B.R. Yeager’s compilation of short horror stories was probably the last thing I should have picked up during finals week, but when he tweeted that Burn You the Fuck Alive would be released the day of my cell bio exam, I knew I had to order it. It could be a reward (of sorts), or a momentary distraction. When it arrived, I spent my study breaks on the sun-drenched lawns of Low Library, trying to absorb as much Vitamin D as possible while, admittedly, reading some of the darkest short stories.

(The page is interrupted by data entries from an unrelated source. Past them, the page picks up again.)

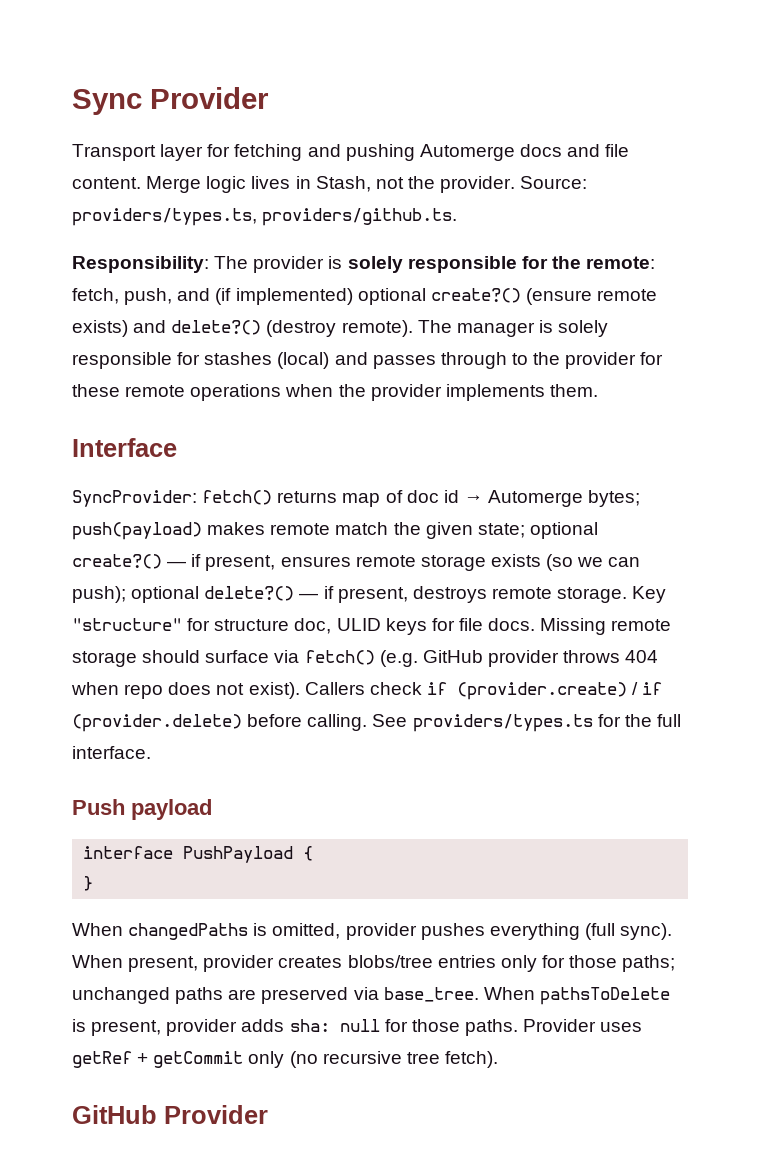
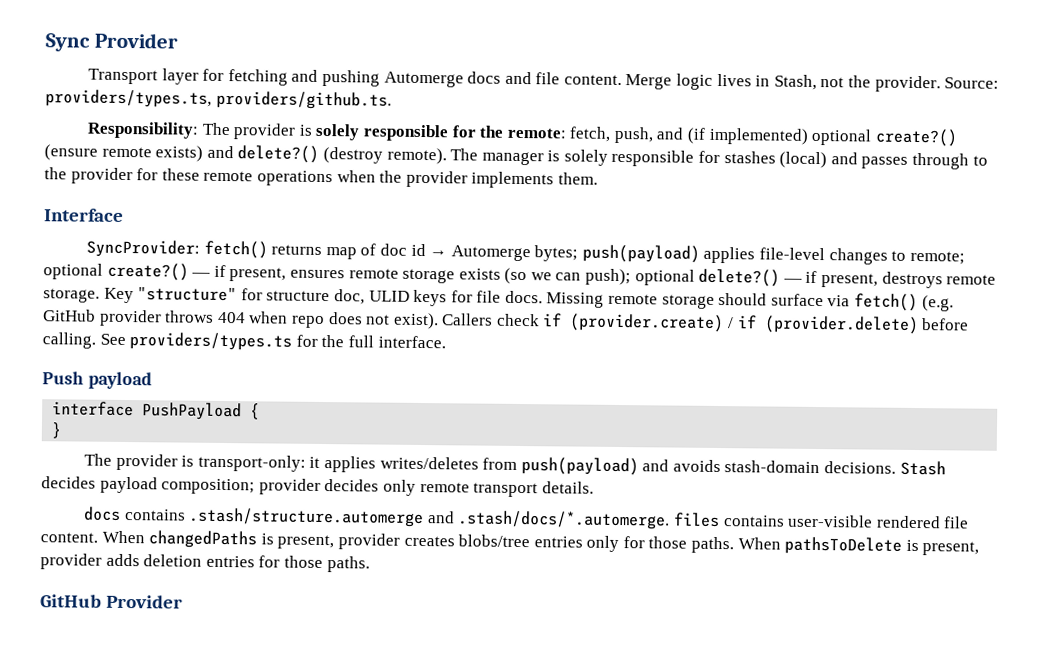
- SyncProvider: fetch() returns map of doc id → Automerge bytes; push(payload) makes remote match the given state; optional create?() — if present, ensures remote storage exists (so we can push); optional delete?() — if present, destroys remote storage.
+ SyncProvider: fetch() returns map of doc id → Automerge bytes; push(payload) applies file-level changes to remote; optional create?() — if present, ensures remote storage exists (so we can push); optional delete?() — if present, destroys remote storage.
- When changedPaths is omitted, provider pushes everything (full sync). When present, provider creates blobs/tree entries only for those paths; unchanged paths are preserved via base_tree.
+ The provider is transport-only: it applies writes/deletes from push(payload) and avoids stash-domain decisions. Stash decides payload composition; provider decides only remote transport details.
+ docs contains .stash/structure.automerge and .stash/docs/*.automerge. files contains user-visible rendered file content. When changedPaths is present, provider creates blobs/tree entries only for those paths.
- When pathsToDelete is present, provider adds sha: null for those paths. Provider uses getRef + getCommit only (no recursive tree fetch).
+ When pathsToDelete is present, provider adds deletion entries for those paths.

Each story was addicting; with his usual gut-wrenching prose, Yeager somehow manages to write something so disturbing, yet so enticing. With every sentence I read, I wince— not only from the subject matter, but the way it is handled so tenderly. His stories include those of a couple whose revenge on a child predator ends up transforming their relationship, a doctor who preys on and deliberately poisons young boys, and a teen who falls victim to a local urban legend. Reading this, I truly felt like I was in the heads of these characters. Another one explores the perspective of a road rage perpetrator, reminding me of the infamous crossbow shooting on I-95 in Attleboro. Pieces of Massachusetts history I wasn’t alive for but I remember anyway; even a stay at the Westfield Econo Lodge is included—now I know never to rent their jacuzzi room.

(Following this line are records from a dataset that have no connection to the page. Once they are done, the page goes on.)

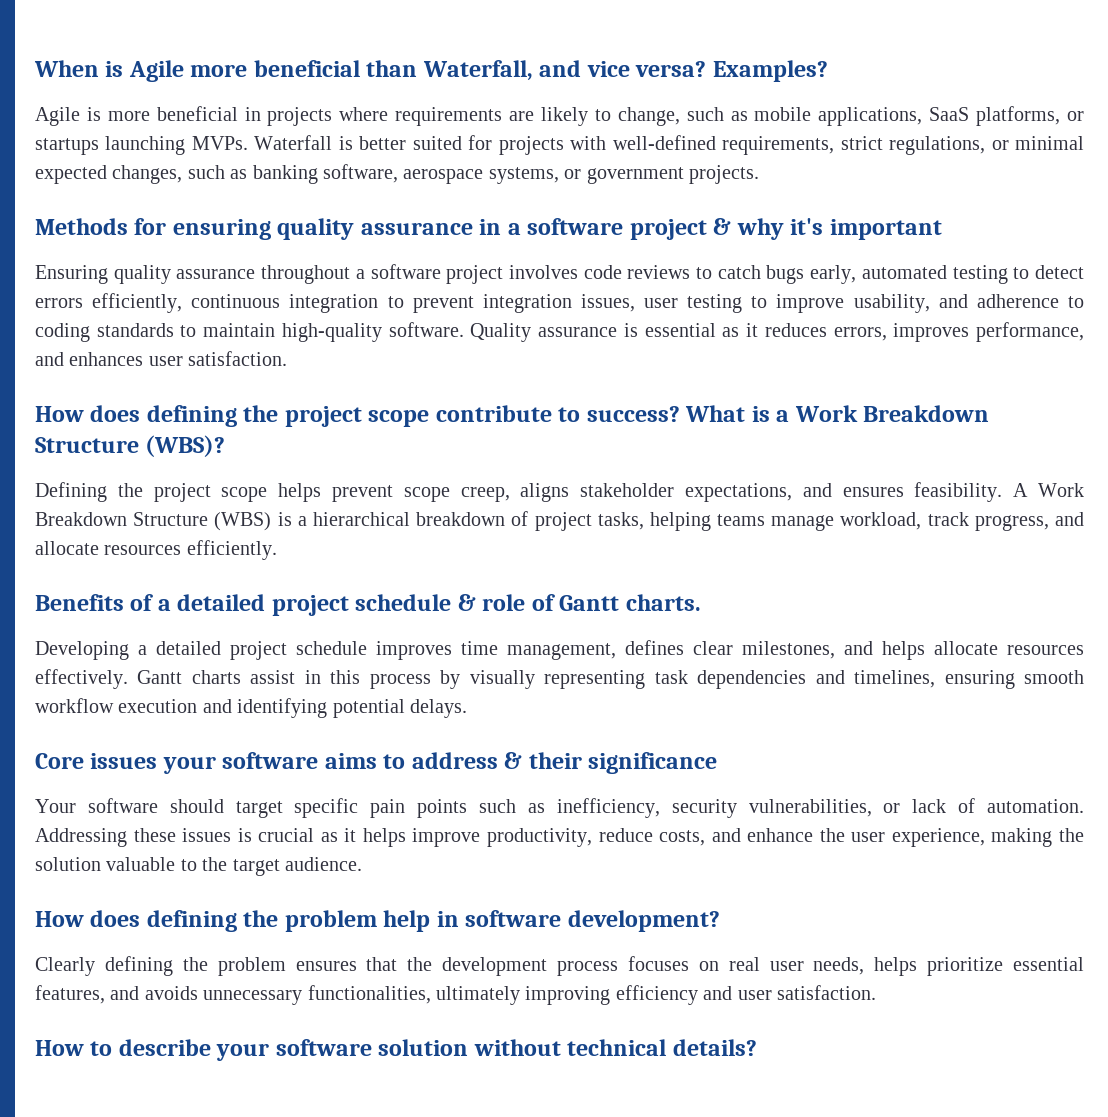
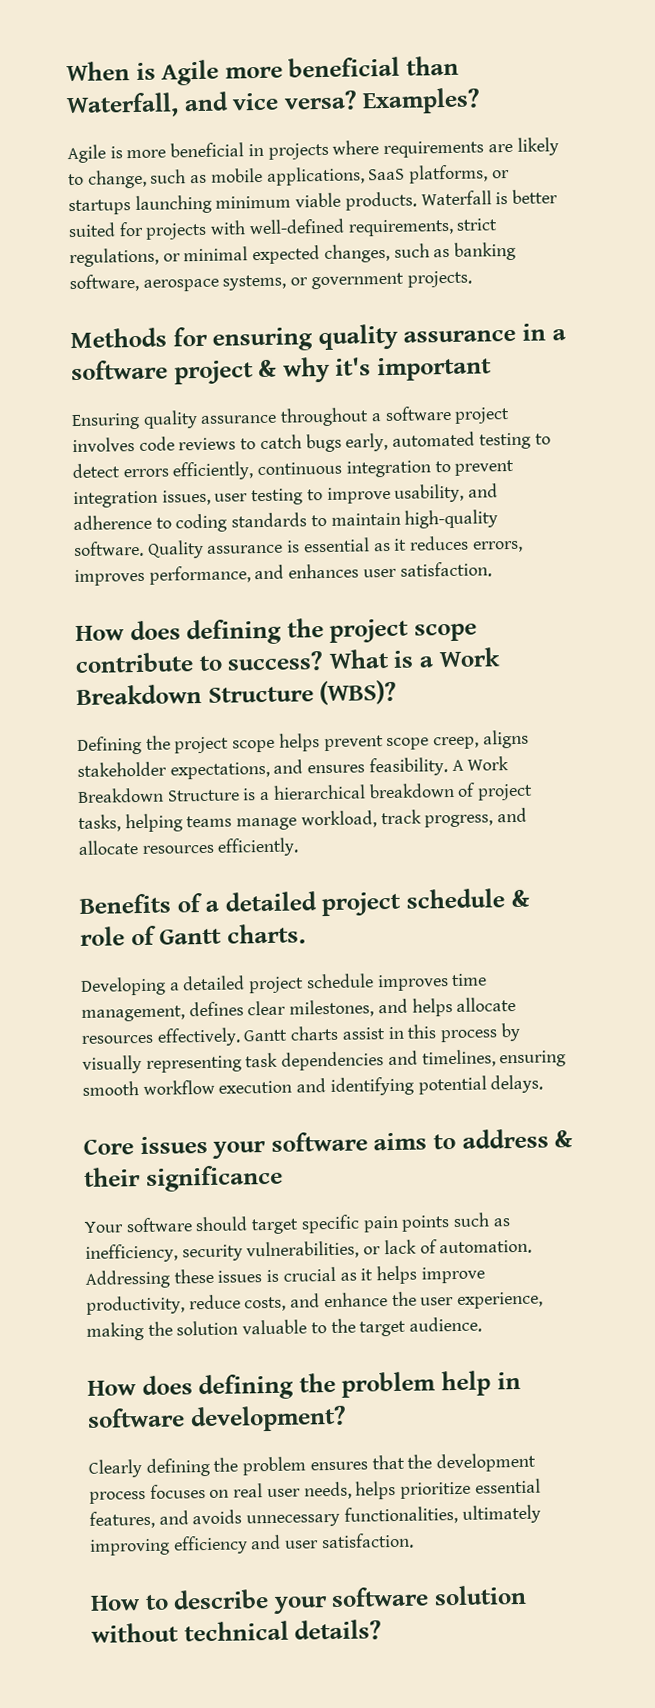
- Agile is more beneficial in projects where requirements are likely to change, such as mobile applications, SaaS platforms, or startups launching MVPs.
+ Agile is more beneficial in projects where requirements are likely to change, such as mobile applications, SaaS platforms, or startups launching minimum viable products.
- A Work Breakdown Structure (WBS) is a hierarchical breakdown of project tasks, helping teams manage workload, track progress, and allocate resources efficiently.
+ A Work Breakdown Structure is a hierarchical breakdown of project tasks, helping teams manage workload, track progress, and allocate resources efficiently.

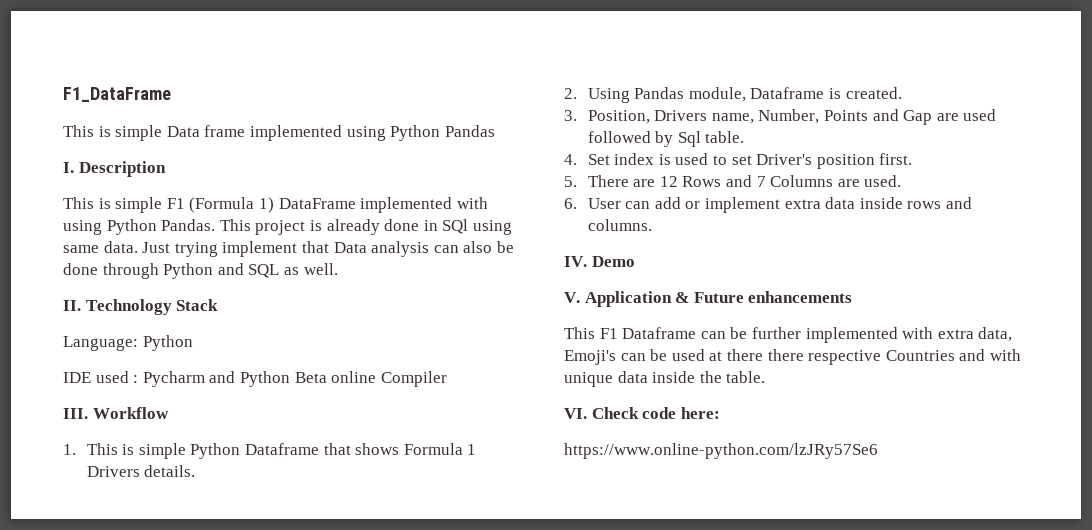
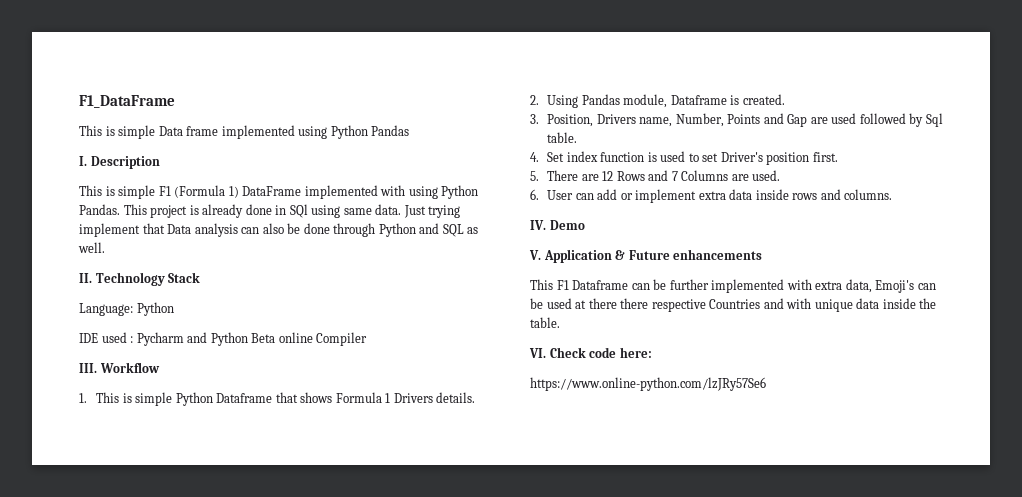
- 4. Set index is used to set Driver's position first.
+ 4. Set index function is used to set Driver's position first.

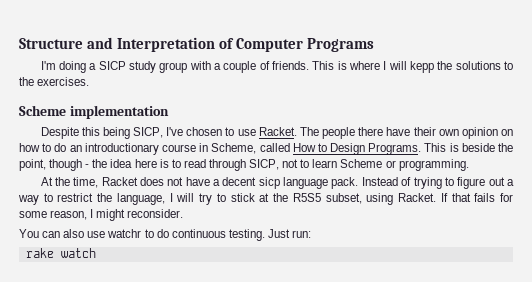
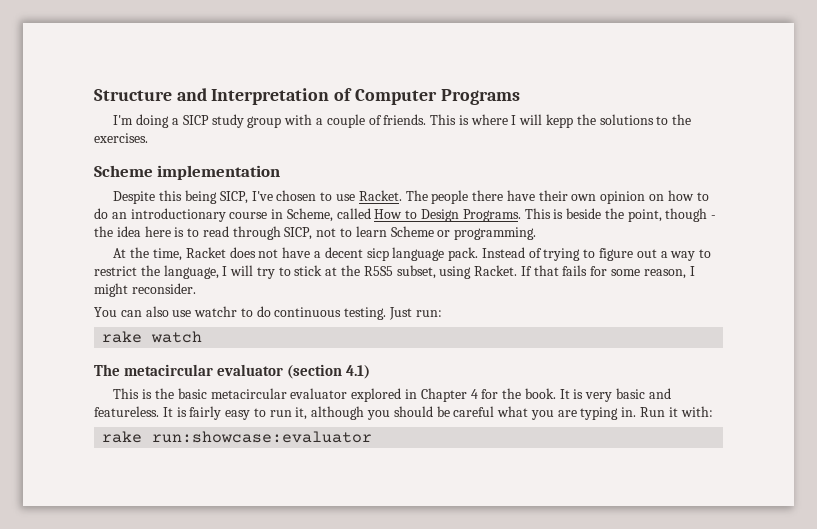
+ The metacircular evaluator (section 4.1)
+ This is the basic metacircular evaluator explored in Chapter 4 for the book. It is very basic and featureless. It is fairly easy to run it, although you should be careful what you are typing in. Run it with:
+ rake run:showcase:evaluator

In between the short stories, Yeager sprinkles in little blurbs of some of the most agonizingly beautiful pieces of prose: “Your waist buckles. Your lips pucker like a sweet milky anus. Ankles and rotator cuffs worn to ruin. I’m the breath that swallows this world. An inhalation sucking away the oxygen between each body.” Readers are unsure of what’s really happening here: a sexual act or a murder? Or another: “You’ll be thinking about me for weeks. When your gums puff and swell, when you spit rust while you floss. You’ll think of me, and won’t ever be able to stop.” Ouch.

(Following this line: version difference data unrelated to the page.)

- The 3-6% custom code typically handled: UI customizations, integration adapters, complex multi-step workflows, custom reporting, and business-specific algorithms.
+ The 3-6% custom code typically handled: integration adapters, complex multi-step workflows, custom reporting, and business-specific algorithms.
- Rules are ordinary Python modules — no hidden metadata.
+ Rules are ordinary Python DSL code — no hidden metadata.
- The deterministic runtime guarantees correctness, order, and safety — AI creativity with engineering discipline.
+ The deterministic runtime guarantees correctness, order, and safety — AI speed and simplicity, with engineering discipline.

Cleary, Yeager has done it again. At the expense of a bit of my sanity, but I believe it was worth it—and it was certainly a distraction from the pitfalls of exam-induced anxiety. Reading this book stretches your mind: pulling the muscle when you read it initially, but leaving the only remnants of pain in the soreness one experiences in its stead as the stories linger deep in the back of your mind.